The first step was preparing an executive summary—a brief description of the business’s market, strategies, and objectives—to compete for a spot in a spring-quarter seminar class taught by clinical professor of entrepreneurship Ellen Rudnick, who heads the Polsky Center. Once in, Moyer and the other teams’ GSB members presented their ideas to venture capitalists, refined them according to the (sometimes harsh) criticism they received, and presented them again until they completed the course with a polished plan.
In the final phase, eight of the 25 original teams gave formal presentations at the Gleacher Center, where Vicarious Communications beat out second-place-winners Green Hedges (insurance-industry financial services) and Iterative Therapeutics (antibody-therapy development), both of which received $12,500.

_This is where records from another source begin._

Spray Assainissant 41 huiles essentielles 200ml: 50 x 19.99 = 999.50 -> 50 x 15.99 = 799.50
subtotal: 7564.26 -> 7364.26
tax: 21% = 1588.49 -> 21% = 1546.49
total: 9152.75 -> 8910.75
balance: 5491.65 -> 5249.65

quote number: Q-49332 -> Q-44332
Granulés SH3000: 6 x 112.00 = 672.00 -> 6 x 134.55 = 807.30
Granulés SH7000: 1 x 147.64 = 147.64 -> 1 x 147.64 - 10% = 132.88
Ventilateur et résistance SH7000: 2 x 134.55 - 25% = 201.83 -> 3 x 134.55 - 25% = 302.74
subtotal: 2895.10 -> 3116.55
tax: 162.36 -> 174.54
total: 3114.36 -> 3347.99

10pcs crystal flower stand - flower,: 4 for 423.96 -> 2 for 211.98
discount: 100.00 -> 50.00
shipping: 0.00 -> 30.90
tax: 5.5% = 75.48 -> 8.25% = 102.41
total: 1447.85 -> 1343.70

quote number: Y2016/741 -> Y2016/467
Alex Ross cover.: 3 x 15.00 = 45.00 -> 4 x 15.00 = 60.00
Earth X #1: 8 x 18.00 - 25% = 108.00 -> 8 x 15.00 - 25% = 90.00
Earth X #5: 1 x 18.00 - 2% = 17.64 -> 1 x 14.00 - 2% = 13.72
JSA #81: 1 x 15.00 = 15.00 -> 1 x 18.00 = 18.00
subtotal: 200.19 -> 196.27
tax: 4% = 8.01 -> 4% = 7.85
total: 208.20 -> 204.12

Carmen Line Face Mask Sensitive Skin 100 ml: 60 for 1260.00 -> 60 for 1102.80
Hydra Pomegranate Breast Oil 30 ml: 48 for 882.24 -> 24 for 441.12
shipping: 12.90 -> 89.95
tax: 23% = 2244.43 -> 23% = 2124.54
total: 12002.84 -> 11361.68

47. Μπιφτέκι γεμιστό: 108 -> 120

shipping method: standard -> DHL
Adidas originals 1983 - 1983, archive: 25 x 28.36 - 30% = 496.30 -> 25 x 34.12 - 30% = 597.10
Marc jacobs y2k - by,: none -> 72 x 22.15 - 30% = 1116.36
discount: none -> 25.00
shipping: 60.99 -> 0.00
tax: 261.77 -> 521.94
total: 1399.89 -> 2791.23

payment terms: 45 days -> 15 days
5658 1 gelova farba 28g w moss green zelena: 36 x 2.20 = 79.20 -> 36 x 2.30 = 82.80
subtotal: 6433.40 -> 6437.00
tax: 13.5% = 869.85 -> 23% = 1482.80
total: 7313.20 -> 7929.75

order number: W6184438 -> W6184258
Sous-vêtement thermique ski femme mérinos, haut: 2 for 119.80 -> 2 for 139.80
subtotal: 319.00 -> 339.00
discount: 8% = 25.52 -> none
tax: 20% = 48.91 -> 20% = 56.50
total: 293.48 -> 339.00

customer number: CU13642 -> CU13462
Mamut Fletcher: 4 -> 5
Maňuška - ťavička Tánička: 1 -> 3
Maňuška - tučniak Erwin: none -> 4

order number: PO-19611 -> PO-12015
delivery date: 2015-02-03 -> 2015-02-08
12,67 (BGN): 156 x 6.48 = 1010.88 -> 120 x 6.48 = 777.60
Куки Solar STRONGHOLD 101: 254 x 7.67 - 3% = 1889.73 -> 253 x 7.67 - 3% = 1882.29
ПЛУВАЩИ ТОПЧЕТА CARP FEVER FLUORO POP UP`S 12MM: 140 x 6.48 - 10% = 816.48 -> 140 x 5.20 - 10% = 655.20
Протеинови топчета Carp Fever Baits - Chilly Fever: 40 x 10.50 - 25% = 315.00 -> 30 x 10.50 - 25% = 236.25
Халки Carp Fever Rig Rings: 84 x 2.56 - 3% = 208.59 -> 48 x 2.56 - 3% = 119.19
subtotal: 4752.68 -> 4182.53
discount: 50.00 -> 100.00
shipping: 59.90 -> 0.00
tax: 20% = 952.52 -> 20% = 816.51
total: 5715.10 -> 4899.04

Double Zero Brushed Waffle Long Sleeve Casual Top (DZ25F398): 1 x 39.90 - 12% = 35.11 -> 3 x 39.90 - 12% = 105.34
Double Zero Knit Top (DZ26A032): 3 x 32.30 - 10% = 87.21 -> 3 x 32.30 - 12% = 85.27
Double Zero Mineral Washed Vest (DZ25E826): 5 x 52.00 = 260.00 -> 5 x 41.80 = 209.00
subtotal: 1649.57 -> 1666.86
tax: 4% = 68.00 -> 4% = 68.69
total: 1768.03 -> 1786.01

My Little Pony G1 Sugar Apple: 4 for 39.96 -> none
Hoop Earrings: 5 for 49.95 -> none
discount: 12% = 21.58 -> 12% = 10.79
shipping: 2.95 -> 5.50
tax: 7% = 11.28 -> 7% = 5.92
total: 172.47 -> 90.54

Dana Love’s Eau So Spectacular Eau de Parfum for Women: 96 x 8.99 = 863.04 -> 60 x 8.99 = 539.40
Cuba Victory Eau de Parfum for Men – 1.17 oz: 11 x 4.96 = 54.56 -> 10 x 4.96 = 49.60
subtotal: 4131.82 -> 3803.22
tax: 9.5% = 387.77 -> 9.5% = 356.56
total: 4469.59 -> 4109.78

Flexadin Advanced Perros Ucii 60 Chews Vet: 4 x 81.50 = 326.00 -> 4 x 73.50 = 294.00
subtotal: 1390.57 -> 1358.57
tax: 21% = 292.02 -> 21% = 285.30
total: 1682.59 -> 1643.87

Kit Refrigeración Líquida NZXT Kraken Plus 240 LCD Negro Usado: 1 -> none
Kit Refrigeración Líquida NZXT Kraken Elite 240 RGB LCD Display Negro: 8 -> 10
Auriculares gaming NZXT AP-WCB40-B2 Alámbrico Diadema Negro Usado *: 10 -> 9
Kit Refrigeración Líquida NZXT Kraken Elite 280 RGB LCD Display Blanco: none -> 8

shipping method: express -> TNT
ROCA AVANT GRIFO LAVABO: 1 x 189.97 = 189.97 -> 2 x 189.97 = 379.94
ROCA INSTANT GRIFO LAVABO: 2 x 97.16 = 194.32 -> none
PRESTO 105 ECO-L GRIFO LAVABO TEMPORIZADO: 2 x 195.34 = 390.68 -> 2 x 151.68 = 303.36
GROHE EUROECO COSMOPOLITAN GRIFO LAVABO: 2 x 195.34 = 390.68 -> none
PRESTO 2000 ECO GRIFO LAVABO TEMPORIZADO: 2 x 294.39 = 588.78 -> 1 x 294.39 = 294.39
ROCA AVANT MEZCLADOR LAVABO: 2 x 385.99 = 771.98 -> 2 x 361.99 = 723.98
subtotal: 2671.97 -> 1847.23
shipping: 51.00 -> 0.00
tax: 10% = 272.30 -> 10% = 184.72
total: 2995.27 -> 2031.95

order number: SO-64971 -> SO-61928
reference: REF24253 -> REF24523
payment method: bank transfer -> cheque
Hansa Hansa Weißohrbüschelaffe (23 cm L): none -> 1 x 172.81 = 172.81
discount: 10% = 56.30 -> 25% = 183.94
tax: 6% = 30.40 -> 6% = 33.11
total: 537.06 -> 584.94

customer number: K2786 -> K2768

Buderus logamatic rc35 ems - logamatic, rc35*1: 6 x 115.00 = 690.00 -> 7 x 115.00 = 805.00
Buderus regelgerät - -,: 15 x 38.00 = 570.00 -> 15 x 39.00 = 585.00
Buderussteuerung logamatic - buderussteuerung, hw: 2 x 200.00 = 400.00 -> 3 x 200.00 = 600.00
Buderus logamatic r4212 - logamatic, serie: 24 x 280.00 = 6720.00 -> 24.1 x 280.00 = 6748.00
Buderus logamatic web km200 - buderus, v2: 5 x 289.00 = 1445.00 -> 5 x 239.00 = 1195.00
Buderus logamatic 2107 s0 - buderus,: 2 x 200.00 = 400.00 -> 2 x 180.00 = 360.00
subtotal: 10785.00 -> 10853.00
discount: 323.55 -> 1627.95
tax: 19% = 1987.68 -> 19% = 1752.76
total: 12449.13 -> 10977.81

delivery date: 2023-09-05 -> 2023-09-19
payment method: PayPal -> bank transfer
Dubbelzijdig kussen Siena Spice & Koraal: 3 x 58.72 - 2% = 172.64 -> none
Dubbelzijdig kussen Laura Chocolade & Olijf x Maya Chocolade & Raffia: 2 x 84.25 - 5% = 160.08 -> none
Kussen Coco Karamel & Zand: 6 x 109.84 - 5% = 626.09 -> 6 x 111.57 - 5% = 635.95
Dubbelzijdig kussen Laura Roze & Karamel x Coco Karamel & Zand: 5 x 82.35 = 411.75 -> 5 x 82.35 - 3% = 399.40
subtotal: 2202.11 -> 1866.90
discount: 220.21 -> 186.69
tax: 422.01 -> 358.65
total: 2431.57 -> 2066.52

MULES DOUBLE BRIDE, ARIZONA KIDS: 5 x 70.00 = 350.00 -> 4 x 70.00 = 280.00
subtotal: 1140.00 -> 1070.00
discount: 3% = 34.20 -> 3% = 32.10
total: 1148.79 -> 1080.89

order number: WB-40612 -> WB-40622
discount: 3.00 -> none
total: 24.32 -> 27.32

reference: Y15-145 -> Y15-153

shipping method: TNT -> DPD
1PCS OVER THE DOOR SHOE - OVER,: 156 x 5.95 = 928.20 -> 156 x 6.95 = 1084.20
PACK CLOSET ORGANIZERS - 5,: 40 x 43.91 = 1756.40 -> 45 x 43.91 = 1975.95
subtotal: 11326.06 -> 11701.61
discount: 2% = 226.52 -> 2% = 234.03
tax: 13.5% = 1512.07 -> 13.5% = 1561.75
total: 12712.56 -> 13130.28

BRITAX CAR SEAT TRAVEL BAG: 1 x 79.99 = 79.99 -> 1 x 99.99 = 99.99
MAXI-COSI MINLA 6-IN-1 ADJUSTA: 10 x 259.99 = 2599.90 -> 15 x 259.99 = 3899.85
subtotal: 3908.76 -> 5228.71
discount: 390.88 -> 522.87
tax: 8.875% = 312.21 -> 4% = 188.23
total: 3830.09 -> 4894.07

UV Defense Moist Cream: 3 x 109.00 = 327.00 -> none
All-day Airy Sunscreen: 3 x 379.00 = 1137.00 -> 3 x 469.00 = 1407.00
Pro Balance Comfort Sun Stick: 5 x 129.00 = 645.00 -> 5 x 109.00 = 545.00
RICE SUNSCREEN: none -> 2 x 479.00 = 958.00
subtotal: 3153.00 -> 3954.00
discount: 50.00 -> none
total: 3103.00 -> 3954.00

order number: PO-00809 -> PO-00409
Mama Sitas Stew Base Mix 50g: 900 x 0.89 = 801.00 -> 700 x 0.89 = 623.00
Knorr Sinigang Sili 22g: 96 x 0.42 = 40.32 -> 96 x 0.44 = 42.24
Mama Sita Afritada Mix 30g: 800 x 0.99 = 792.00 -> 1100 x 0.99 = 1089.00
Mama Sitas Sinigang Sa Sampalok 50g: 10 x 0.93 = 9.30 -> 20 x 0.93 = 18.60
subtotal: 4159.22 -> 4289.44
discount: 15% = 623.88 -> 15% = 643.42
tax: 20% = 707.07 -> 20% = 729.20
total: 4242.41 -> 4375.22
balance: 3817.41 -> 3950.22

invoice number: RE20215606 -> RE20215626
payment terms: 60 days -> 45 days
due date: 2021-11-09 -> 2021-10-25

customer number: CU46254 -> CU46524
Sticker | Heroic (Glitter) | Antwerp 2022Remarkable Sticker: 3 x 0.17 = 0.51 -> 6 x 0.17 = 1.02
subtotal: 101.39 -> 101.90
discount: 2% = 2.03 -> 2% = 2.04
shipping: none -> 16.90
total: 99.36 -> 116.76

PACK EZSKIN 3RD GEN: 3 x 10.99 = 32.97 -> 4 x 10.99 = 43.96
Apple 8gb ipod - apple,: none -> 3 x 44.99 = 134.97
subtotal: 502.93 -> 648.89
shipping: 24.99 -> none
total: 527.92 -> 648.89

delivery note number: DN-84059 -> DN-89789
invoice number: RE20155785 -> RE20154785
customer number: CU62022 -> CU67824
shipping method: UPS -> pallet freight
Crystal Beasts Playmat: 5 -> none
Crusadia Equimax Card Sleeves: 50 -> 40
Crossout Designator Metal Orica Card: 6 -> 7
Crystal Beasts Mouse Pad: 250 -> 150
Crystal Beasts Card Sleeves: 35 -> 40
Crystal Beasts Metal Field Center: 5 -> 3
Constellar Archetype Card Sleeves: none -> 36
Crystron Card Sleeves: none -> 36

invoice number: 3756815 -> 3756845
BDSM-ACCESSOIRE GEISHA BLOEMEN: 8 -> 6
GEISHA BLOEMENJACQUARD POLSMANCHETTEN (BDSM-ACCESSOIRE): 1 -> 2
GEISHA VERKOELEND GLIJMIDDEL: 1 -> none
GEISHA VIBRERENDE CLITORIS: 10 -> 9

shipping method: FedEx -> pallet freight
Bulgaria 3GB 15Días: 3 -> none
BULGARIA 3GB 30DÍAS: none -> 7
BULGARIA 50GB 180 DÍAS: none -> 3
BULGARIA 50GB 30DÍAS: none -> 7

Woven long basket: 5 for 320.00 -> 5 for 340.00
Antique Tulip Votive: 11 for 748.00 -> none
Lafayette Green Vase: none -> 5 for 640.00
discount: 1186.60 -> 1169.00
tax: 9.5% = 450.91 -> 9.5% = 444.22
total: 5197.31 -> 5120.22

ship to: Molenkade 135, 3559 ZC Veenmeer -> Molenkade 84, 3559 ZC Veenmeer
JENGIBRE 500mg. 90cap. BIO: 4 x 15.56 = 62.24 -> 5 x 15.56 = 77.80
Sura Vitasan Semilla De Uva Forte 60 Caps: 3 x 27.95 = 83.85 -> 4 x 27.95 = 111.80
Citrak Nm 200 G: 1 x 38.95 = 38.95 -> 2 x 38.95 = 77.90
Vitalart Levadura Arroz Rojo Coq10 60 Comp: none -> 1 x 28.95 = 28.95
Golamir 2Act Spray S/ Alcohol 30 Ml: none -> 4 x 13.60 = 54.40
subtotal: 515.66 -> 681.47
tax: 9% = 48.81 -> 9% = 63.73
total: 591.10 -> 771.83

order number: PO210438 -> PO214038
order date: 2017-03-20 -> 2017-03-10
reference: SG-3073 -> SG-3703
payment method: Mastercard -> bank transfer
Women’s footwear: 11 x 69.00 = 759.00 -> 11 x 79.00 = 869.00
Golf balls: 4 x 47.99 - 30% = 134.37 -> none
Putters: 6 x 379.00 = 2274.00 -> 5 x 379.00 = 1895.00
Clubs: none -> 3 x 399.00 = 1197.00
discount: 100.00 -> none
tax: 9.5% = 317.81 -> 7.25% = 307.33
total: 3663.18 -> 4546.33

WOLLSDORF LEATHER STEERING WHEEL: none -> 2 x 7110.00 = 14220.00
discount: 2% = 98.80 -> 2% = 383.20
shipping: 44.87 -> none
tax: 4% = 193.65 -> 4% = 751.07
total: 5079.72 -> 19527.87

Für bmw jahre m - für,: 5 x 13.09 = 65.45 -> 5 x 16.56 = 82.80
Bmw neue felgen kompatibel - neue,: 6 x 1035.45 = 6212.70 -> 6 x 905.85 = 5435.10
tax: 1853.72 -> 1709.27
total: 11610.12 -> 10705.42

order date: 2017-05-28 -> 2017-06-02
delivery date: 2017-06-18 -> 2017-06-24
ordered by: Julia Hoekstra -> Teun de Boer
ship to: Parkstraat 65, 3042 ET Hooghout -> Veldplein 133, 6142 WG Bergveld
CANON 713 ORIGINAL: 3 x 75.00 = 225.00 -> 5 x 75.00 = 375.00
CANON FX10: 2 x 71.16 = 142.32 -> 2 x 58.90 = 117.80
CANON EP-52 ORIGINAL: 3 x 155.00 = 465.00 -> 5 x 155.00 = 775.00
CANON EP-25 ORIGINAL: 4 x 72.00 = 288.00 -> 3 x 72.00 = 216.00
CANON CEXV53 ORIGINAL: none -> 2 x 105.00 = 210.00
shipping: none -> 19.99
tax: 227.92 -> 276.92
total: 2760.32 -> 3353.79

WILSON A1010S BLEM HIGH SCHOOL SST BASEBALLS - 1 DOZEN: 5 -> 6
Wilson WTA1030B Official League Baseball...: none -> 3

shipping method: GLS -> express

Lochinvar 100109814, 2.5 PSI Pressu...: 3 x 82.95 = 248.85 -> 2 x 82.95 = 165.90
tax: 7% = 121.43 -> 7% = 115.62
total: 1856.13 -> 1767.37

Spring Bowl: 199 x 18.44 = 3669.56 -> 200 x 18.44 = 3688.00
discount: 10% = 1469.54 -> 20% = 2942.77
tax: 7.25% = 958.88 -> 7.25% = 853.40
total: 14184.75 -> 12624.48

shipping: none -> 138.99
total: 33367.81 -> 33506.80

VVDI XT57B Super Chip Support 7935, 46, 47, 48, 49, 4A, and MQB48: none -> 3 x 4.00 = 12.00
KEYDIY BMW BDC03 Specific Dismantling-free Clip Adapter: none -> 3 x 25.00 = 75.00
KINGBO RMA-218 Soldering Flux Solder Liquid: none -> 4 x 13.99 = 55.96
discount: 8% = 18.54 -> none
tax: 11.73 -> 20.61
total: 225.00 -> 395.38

Winning the NVC, Moyer says, means “I’ve gotten to the point where I have an investment. Back then it was an idea and a PowerPoint presentation.” Vicarious Communications, which begins with the veterinary industry this fall and expands to dentistry next year, is ready to launch the software, which will bring in revenue, but still needs funding for further development.

“This is definitely an angel company,” Moyer says, meaning that wealthy individuals, or “angel investors” (as opposed to large venture-capital firms), will most likely provide the capital needed to expand. And that’s the sticking point—though he’s been frugal with the prize money, using it to fund market research and software development, raising additional capital is more difficult than he imagined. “Everyone says, ‘Oh, it’s hard to raise money.’ If you really want to learn how hard it is to raise money, I can tell you, because I’ve been in it.” But the present lack of funding doesn’t stop Moyer from thinking ahead. With software that can be tailored to any number of small businesses, he says, “three, four years down the road, I see us becoming experts in this process in different industries so we have hair salons and ophthalmologists and chiropractors and dermatologists...”

Of past NVC contestants, 25 have gone on to become viable companies. Of those, nine have merged or been sold, including Flyswat. Designed by John Rodkin, a current GSB and Law School student, and Ray Krouse, MBA’99, the Web-browsing program was bought by NBCi three years ago for $100 million. That’s the kind of precedent Moyer hopes to follow.—A.L.M.